Latent · Newsletter Field notes from the GenAI frontier
v.2026 / build.08 --:--:-- IST
← Latent 2026 · 04 · 12 5 min read

Llama 4 Scout's 10 million-token context window — what changes, and what doesn't

Meta shipped two Llama 4 models this month — the headline numbers:

  • Llama 4 Scout — 17B active / 109B total MoE, 16 experts, 10 million-token context.
  • Llama 4 Maverick — 17B active / 400B total MoE, 128 experts, 1M-token context, native multimodal.

Both are open-weight under the Llama Community Licence. Scout’s 10M context — supported by a technique called Interleaved RoPE that lets it generalise from a 256K training window — is the largest of any openly available model at launch.

Two questions everyone asks

“Is the 10M context real, or marketing?” Real, in the sense that Scout can be fed and reason over very long inputs. Real-but-caveated, in the sense that performance degrades on the long tail of the window, attention drift is real, and your inference cost scales with input tokens regardless.
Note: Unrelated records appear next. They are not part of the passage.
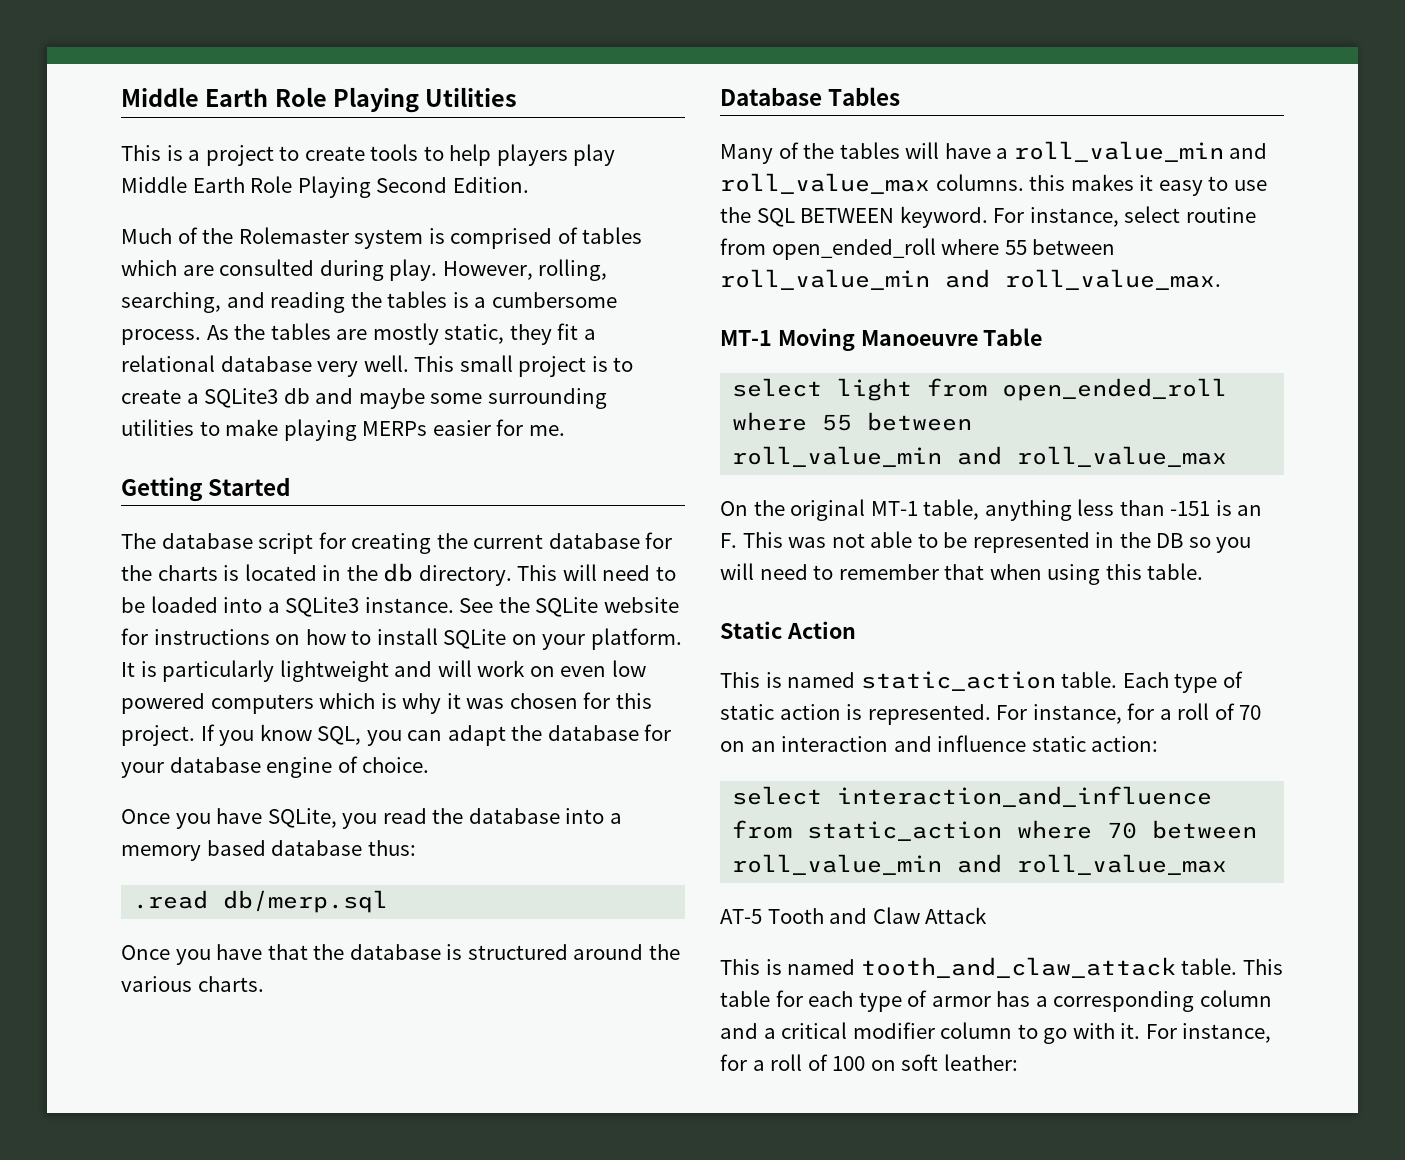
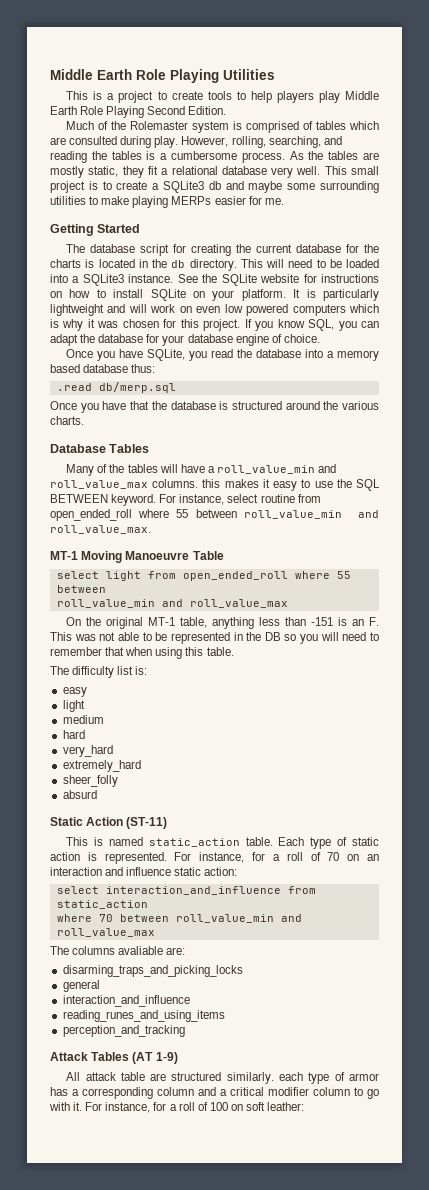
(1204, 571) none -> [50,666,148,678] [62,687,87,697] [62,700,85,712] [62,715,104,724] [62,730,85,739] [62,745,113,757] [62,760,141,772] [62,775,118,787] [62,790,97,799] // The difficulty list is: // easy // light // medium // hard // very_hard // extremely_hard // sheer_folly // absurd
(856, 630) none -> [126,817,168,829] (ST-11)
(1003, 831) none -> (148, 904) //
[720,907,988,924] [720,957,1283,978] [720,990,803,1007] AT-5 Tooth and Claw Attack // This is named tooth_and_claw_attack table. This table for -> [50,946,186,955] [62,965,243,977] [62,980,100,992] [62,995,190,1007] [62,1010,225,1022] [62,1025,185,1037] [50,1052,178,1064] [66,1072,274,1084] The columns avaliable are: // disarming_traps_and_picking_locks // general // interaction_and_influence // reading_runes_and_using_items // perception_and_tracking // Attack Tables (AT 1-9) // All attack table are structured similarly.

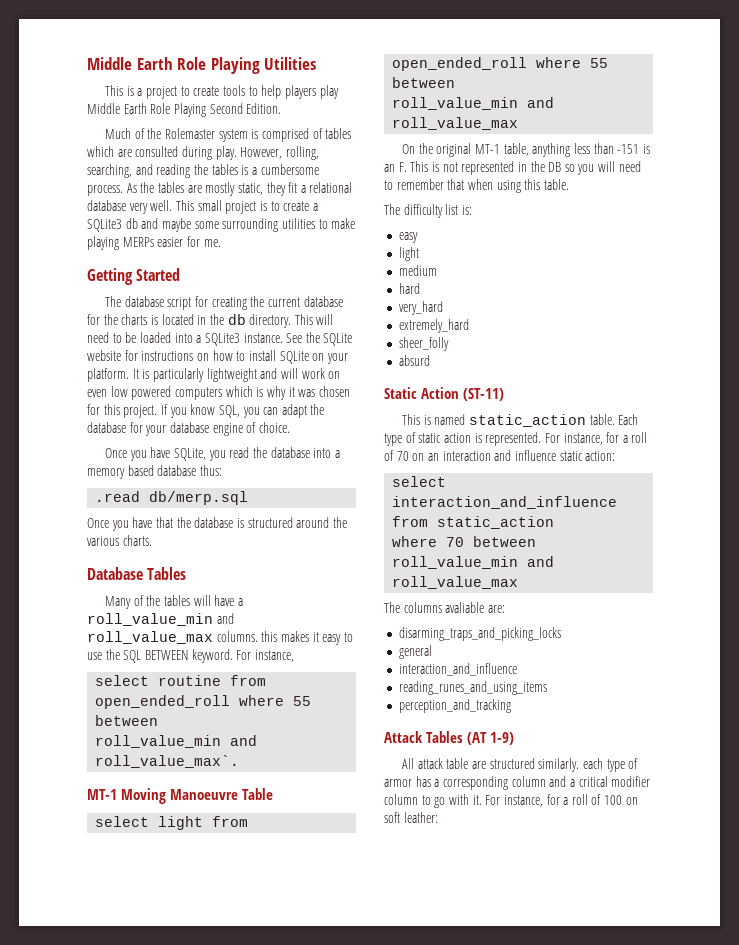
(225, 499) none -> (294, 656) //
[243,510,379,519] [50,525,151,534] roll_value_min and roll_value_max. -> [95,735,258,748] [95,755,240,768] // roll_value_min and roll_value_max`.
[74,632,168,641] was not able to be -> [431,162,458,172] is not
“Does this kill RAG?” No. Read on.

Why long-context doesn’t replace retrieval

Three things stack against the “stuff everything into the prompt” architecture, even when it’s technically possible:

Cost. Generating against 8M input tokens costs roughly 8M-tokens-worth of inference. RAG keeps your effective input small (top-K retrieved chunks), and that ratio determines your unit economics. For workloads that run thousands of times an hour, the math doesn’t even close.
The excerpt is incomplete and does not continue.